AI techniques have demonstrated exceptional performance on benchmark systems and have the potential to vastly speed up computations yet maintain comparable levels of accuracy as classical molecular dynamics simulations. The project aims to generate a comprehensive dataset of small protein systems that will provide the necessary information for creating the next generation of AI models for protein simulations.
We will collaborate with the Clementi Group at Freie Universität Berlin to achieve this goal.
RELATED TERMS GLOSSARY AI BETA
artificial intelligence
A branch of computer science dealing with the creation of intelligent agents, such as computer systems that can reason, learn, and solve problems.
Artificial intelligence (AI) involves creating computer systems that can mimic human intelligence. This includes tasks like learning from data, recognizing patterns, making decisions, and solving problems. AI is used in various fields, including healthcare, finance, and transportation.
protein dynamics
The motion and flexibility of protein molecules over time.
Protein dynamics refers to the constant movement and flexibility of proteins. Understanding how proteins move and change shape is crucial for comprehending their function in biological processes. Scientists study protein dynamics using various techniques, such as X-ray crystallography and nuclear magnetic resonance (NMR) spectroscopy.
protein-protein interactions
The binding and association of two or more protein molecules.
Protein-protein interactions are essential for many biological processes, such as cell signaling, metabolism, and DNA replication. When proteins bind to each other, they can form complexes that carry out specific functions. Scientists study protein-protein interactions to understand how cells communicate and regulate their activities.
virus mutants
Variants of a virus that have acquired genetic changes, potentially altering their characteristics.
Virus mutants are variations of a virus that have undergone genetic mutations. These changes can affect the virus's ability to infect cells, spread, or evade the immune system. Scientists track virus mutants to understand how viruses evolve and develop new treatments.
therapies
Medical treatments designed to prevent, diagnose, or cure diseases.

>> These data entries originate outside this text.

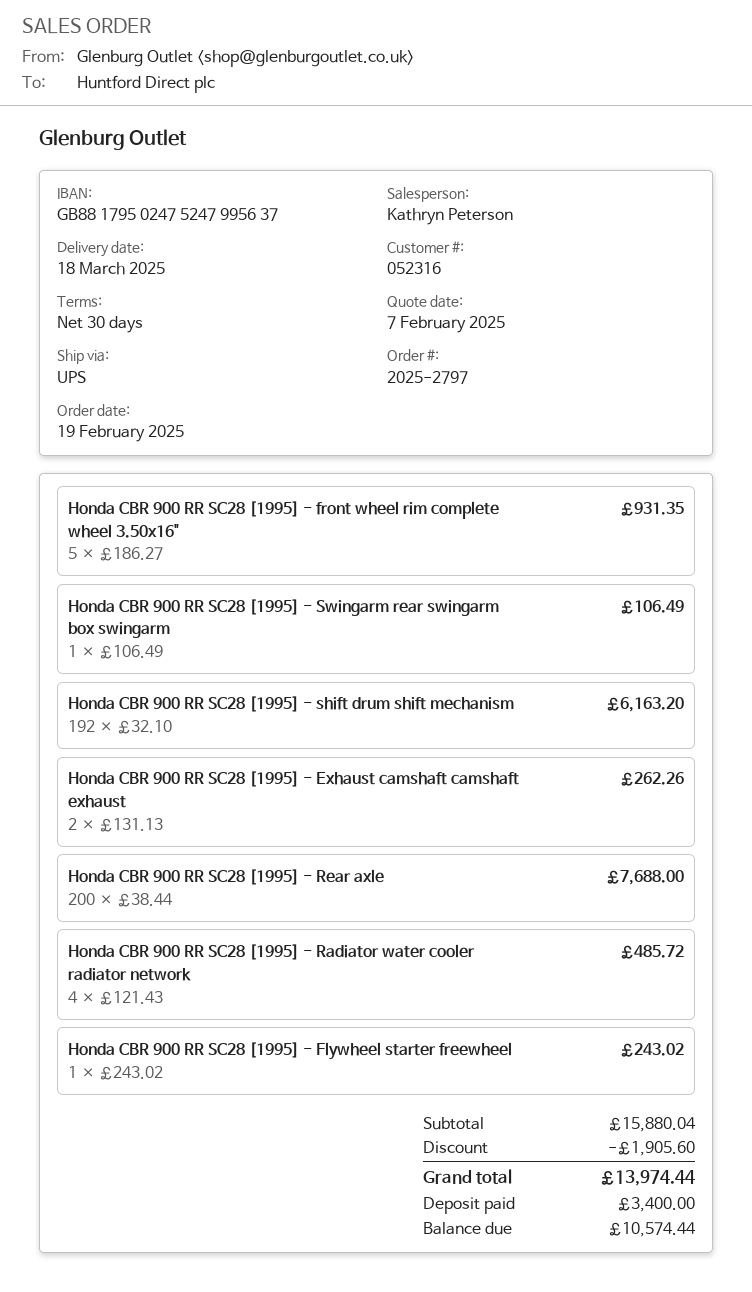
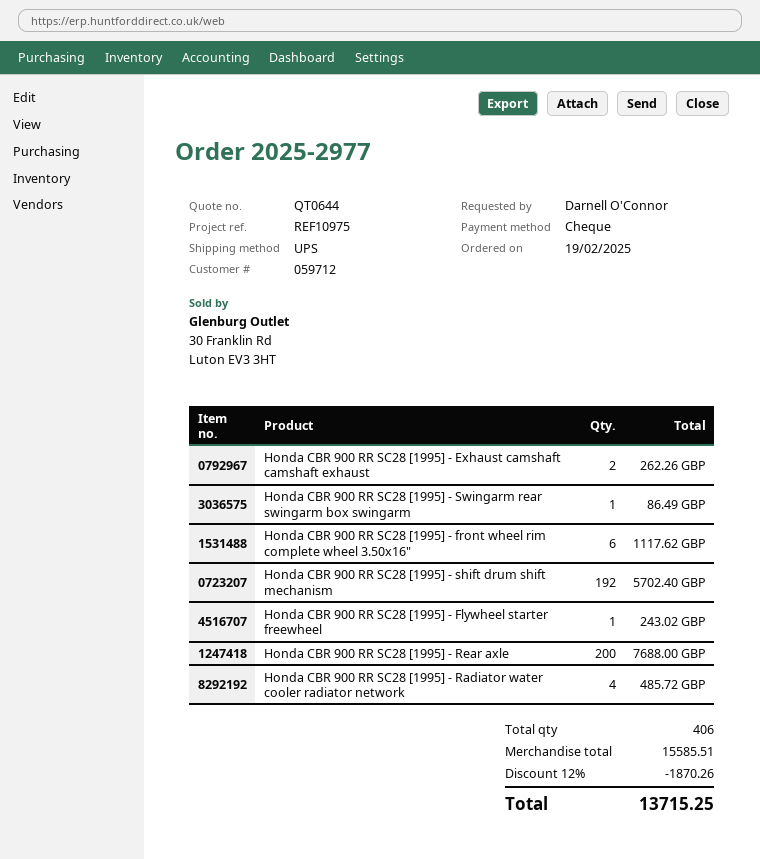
order number: 2025-2797 -> 2025-2977
customer number: 052316 -> 059712
Honda CBR 900 RR SC28 [1995] - front wheel rim complete wheel 3.50x16": 5 for 931.35 -> 6 for 1117.62
Honda CBR 900 RR SC28 [1995] - Swingarm rear swingarm box swingarm: 1 for 106.49 -> 1 for 86.49
Honda CBR 900 RR SC28 [1995] - shift drum shift mechanism: 192 for 6163.20 -> 192 for 5702.40
subtotal: 15880.04 -> 15585.51
discount: 1905.60 -> 1870.26
total: 13974.44 -> 13715.25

Therapies are medical treatments used to address various health conditions. They can include medications, surgery, radiation therapy, and lifestyle changes. The goal of therapies is to improve patient outcomes and enhance their quality of life.
machine learning
A type of artificial intelligence that allows computers to learn from data without explicit programming.

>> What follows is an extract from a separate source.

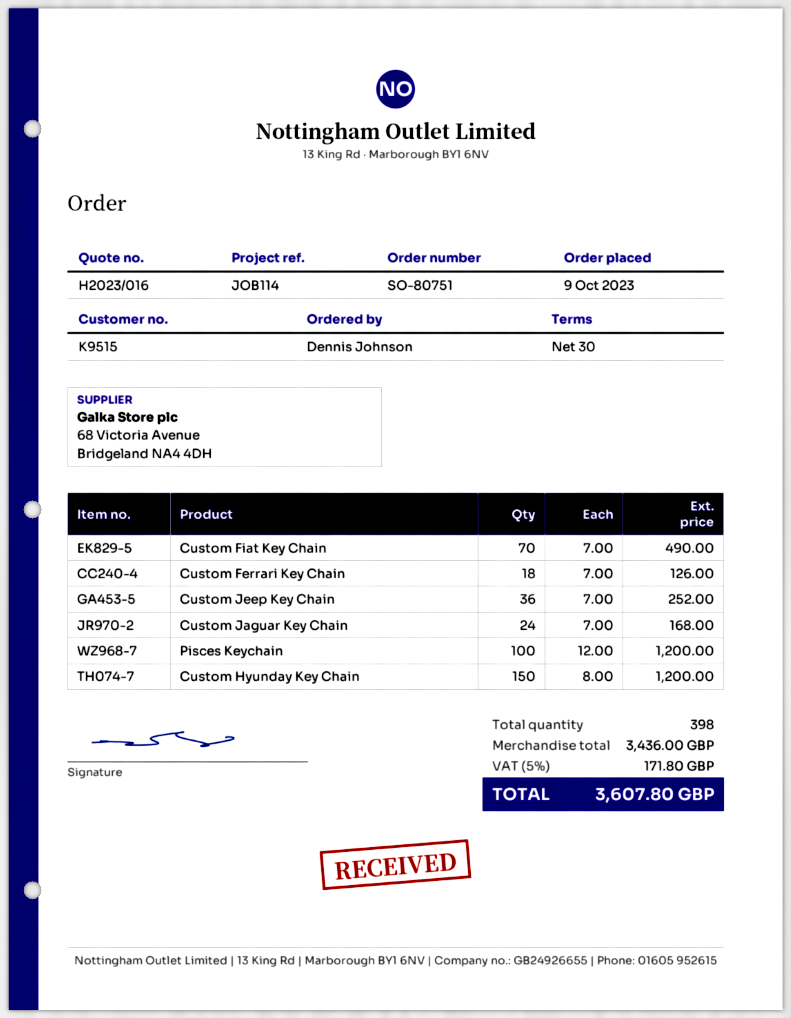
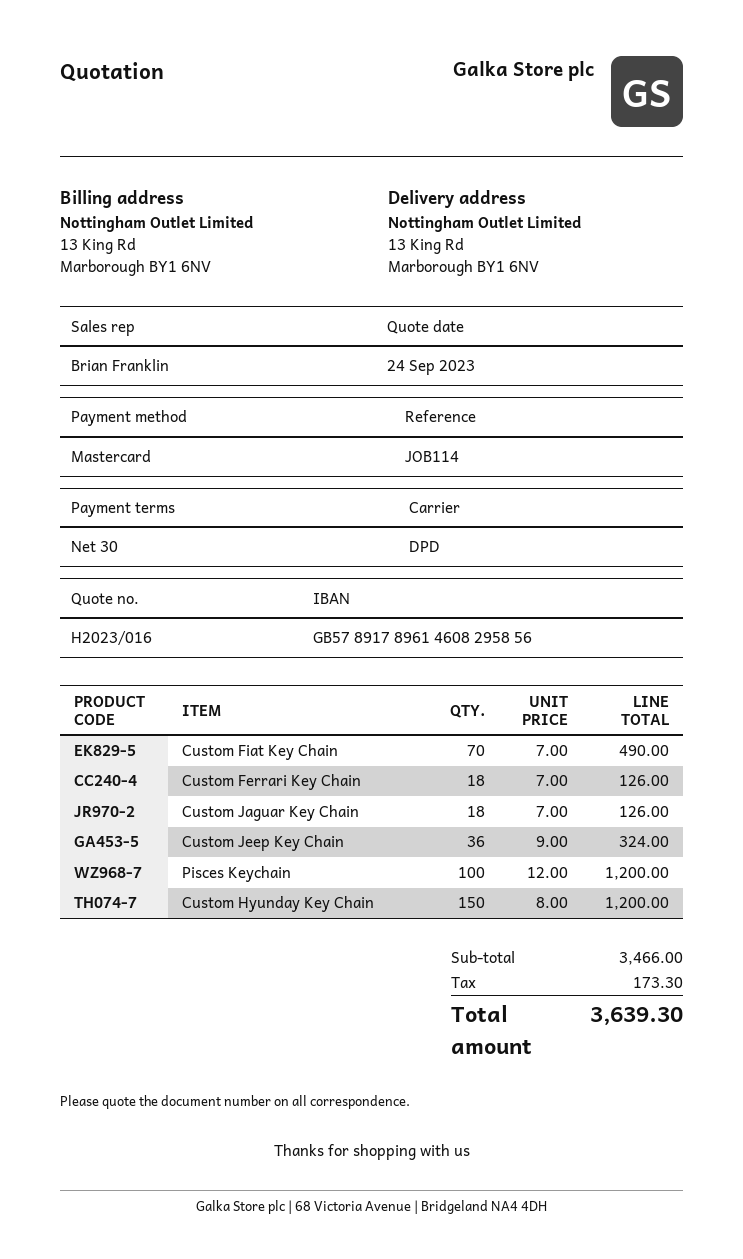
Custom Jeep Key Chain: 36 x 7.00 = 252.00 -> 36 x 9.00 = 324.00
Custom Jaguar Key Chain: 24 x 7.00 = 168.00 -> 18 x 7.00 = 126.00
subtotal: 3436.00 -> 3466.00
tax: 171.80 -> 173.30
total: 3607.80 -> 3639.30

Machine learning is a subset of artificial intelligence where algorithms learn from data to make predictions or decisions. Instead of being explicitly programmed, machine learning models are trained on large datasets, allowing them to identify patterns and relationships. This enables applications such as image recognition, natural language processing, and fraud detection.
quantum mechanics
A fundamental theory in physics that describes the behavior of matter and energy at the atomic and subatomic levels.

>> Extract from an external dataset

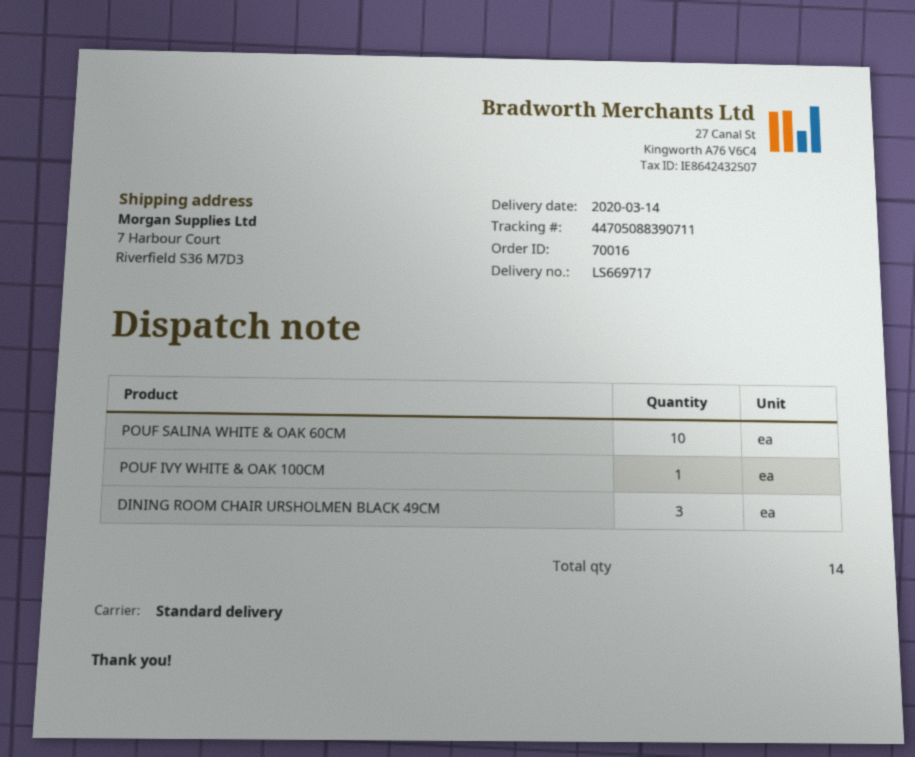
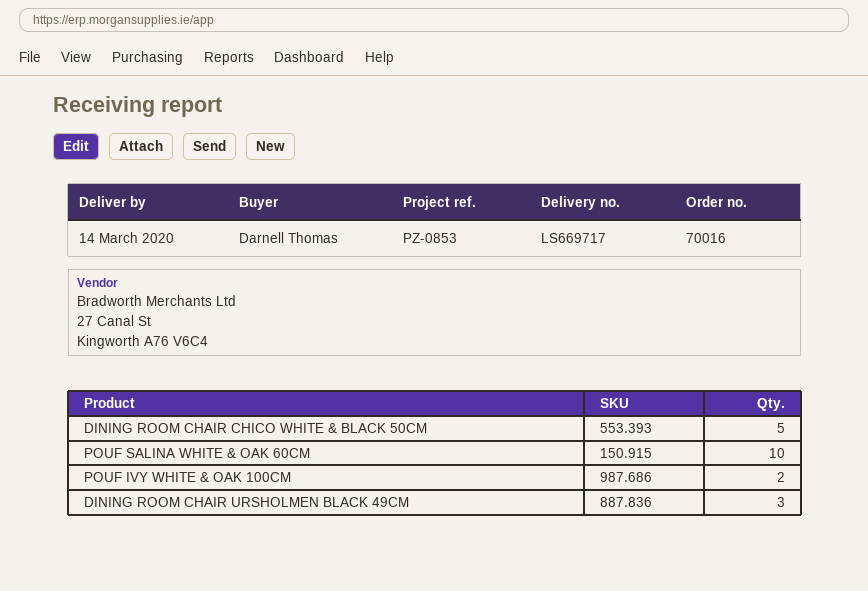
POUF IVY WHITE & OAK 100CM: 1 -> 2
DINING ROOM CHAIR CHICO WHITE & BLACK 50CM: none -> 5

Quantum mechanics is a branch of physics that governs the behavior of particles at the smallest scales. It explains phenomena such as wave-particle duality, superposition, and quantum entanglement. Quantum mechanics has revolutionized our understanding of the universe and paved the way for technologies like lasers and transistors.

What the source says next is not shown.